ADAPTÉE AU TROISIÈME MILLÉNAIRE

Remontant inlassablement des événements jusqu'à leurs causes, le réseau de formules de Bayes construit des modèles de phénomènes complexes, même lorsque les observations sont insuffisantes ou noyées dans du bruit parasite. "Leur grande force, c'est de faire la synthèse entre le dire des experts et les données brutes de l'observation quand celles-ci sont insuffisantes : la connaissance a priori comble la lacune des mesures", résume Pierre Bessière, chercheur au Laboratoire de psychologie de la perception et de l'action au Collège de France.
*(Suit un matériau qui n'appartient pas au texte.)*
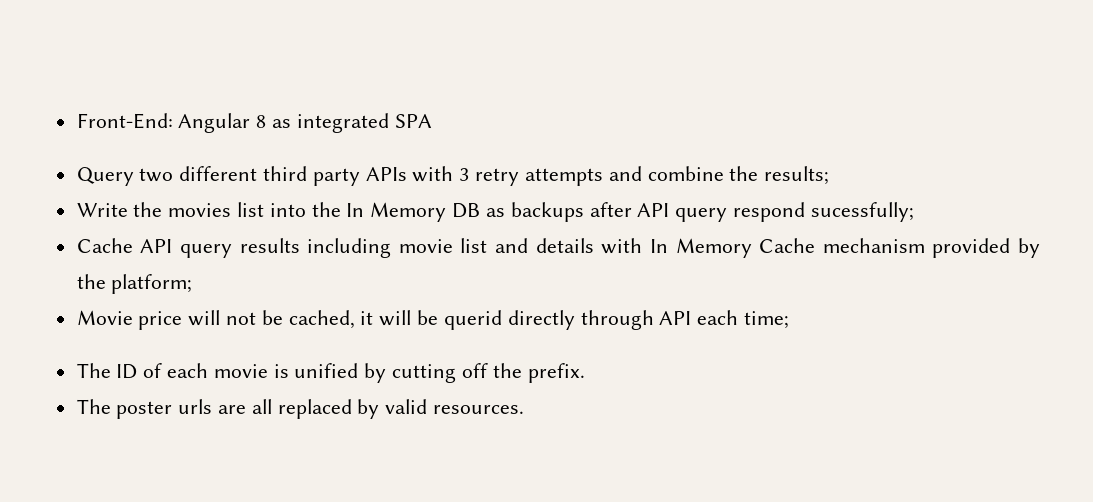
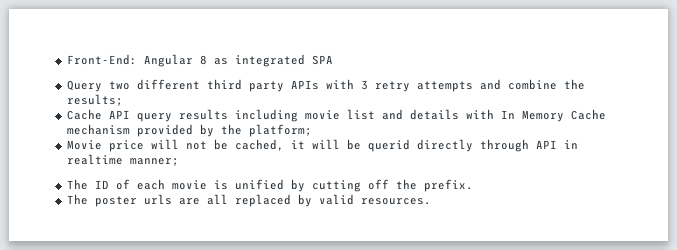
- Write the movies list into the In Memory DB as backups after API query respond sucessfully;
- Movie price will not be cached, it will be querid directly through API each time;
+ Movie price will not be cached, it will be querid directly through API in realtime manner;

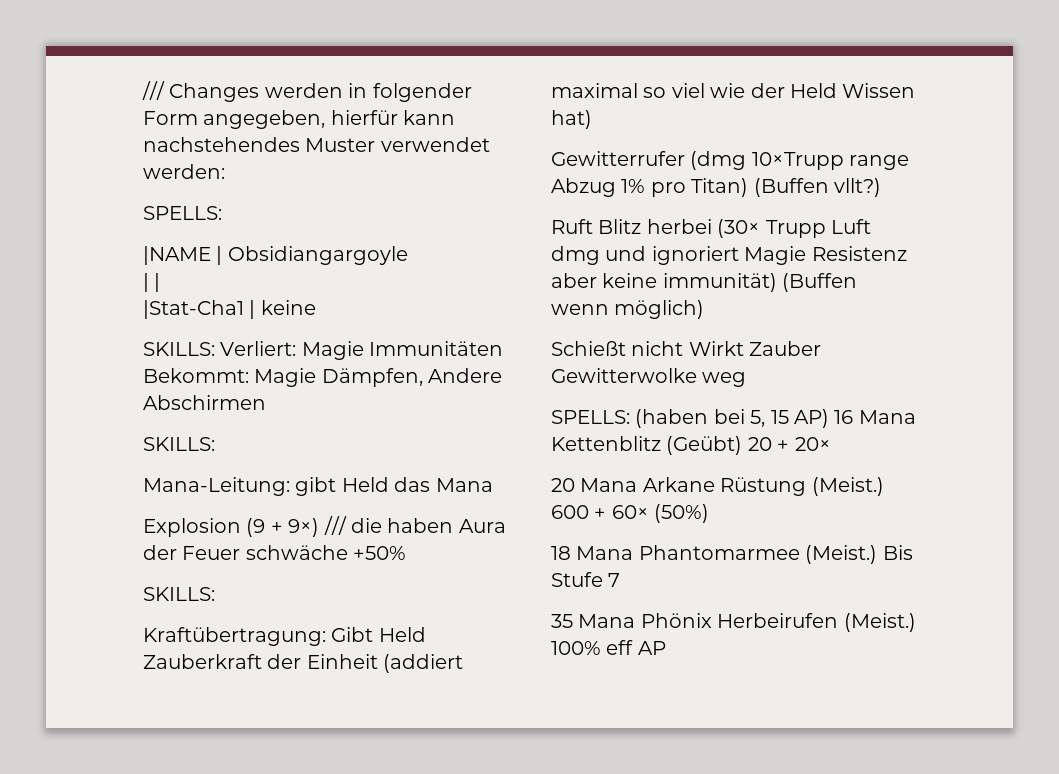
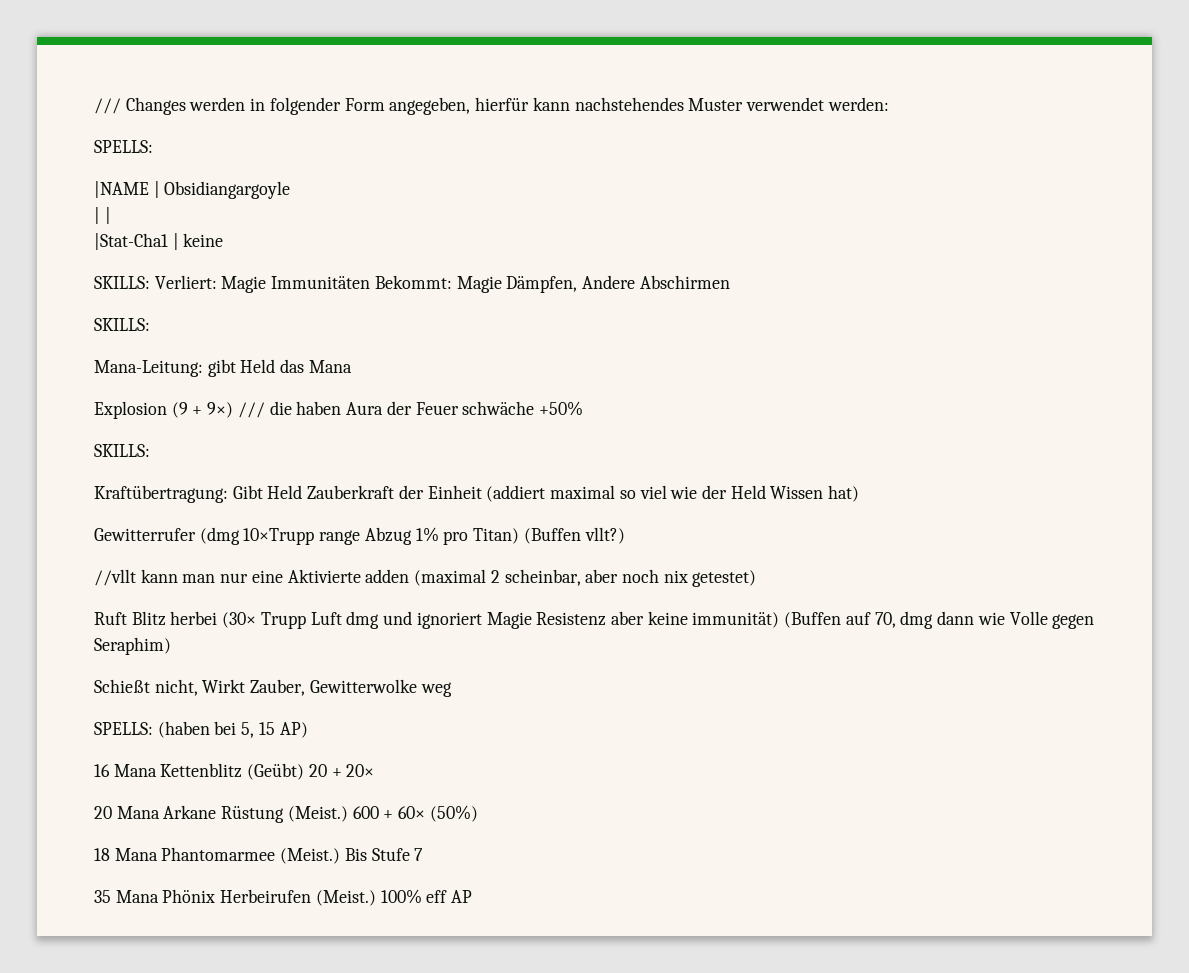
+ //vllt kann man nur eine Aktivierte adden (maximal 2 scheinbar, aber noch nix getestet)
- Ruft Blitz herbei (30× Trupp Luft dmg und ignoriert Magie Resistenz aber keine immunität) (Buffen wenn möglich)
- Schießt nicht Wirkt Zauber Gewitterwolke weg
+ Ruft Blitz herbei (30× Trupp Luft dmg und ignoriert Magie Resistenz aber keine immunität) (Buffen auf 70, dmg dann wie Volle gegen Seraphim)
+ Schießt nicht, Wirkt Zauber, Gewitterwolke weg
- SPELLS: (haben bei 5, 15 AP) 16 Mana Kettenblitz (Geübt) 20 + 20×
+ SPELLS: (haben bei 5, 15 AP)
+ 16 Mana Kettenblitz (Geübt) 20 + 20×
Plus grande est l'ignorance, plus la formule montre de sa puissance... Elle est le moyen de faire de la science moderne quand la statistique classique a déjà répondu aux questions simples. Or, la marche du progrès est ainsi faite que le champ des inconnus ne cesse de s'étendre... Cette formule, qui est l'expression même de l'humilité scientifique, l'essence d'une science qui se reconnaît comme dépassée par son objet, est faite sur mesure puur le troisième millénaire. Qu'il s'agisse de génétique, de climatologie, d'astrophysique ou de biologie cellulaire... tous les problèmes qui occupent actuellement les chercheurs mettent en jeu des paramètres corrélés, des réseaux de causes entremêlés. Voilà pourquoi le raz de marée bayésien déferle aujourd'hui. Voilà pourquoi la formule de Bayes n'a commencé à envahir la science qu'il y a dix ans. Et voilà pourquoi aujourd'hui, elle dévoile les mécanismes qui régissent la naissance des étoiles ; évalue la hausse des températures pour les décennies à venir ; retrouve les causes génétiques des maladies ; retrace l'évolution des espèces....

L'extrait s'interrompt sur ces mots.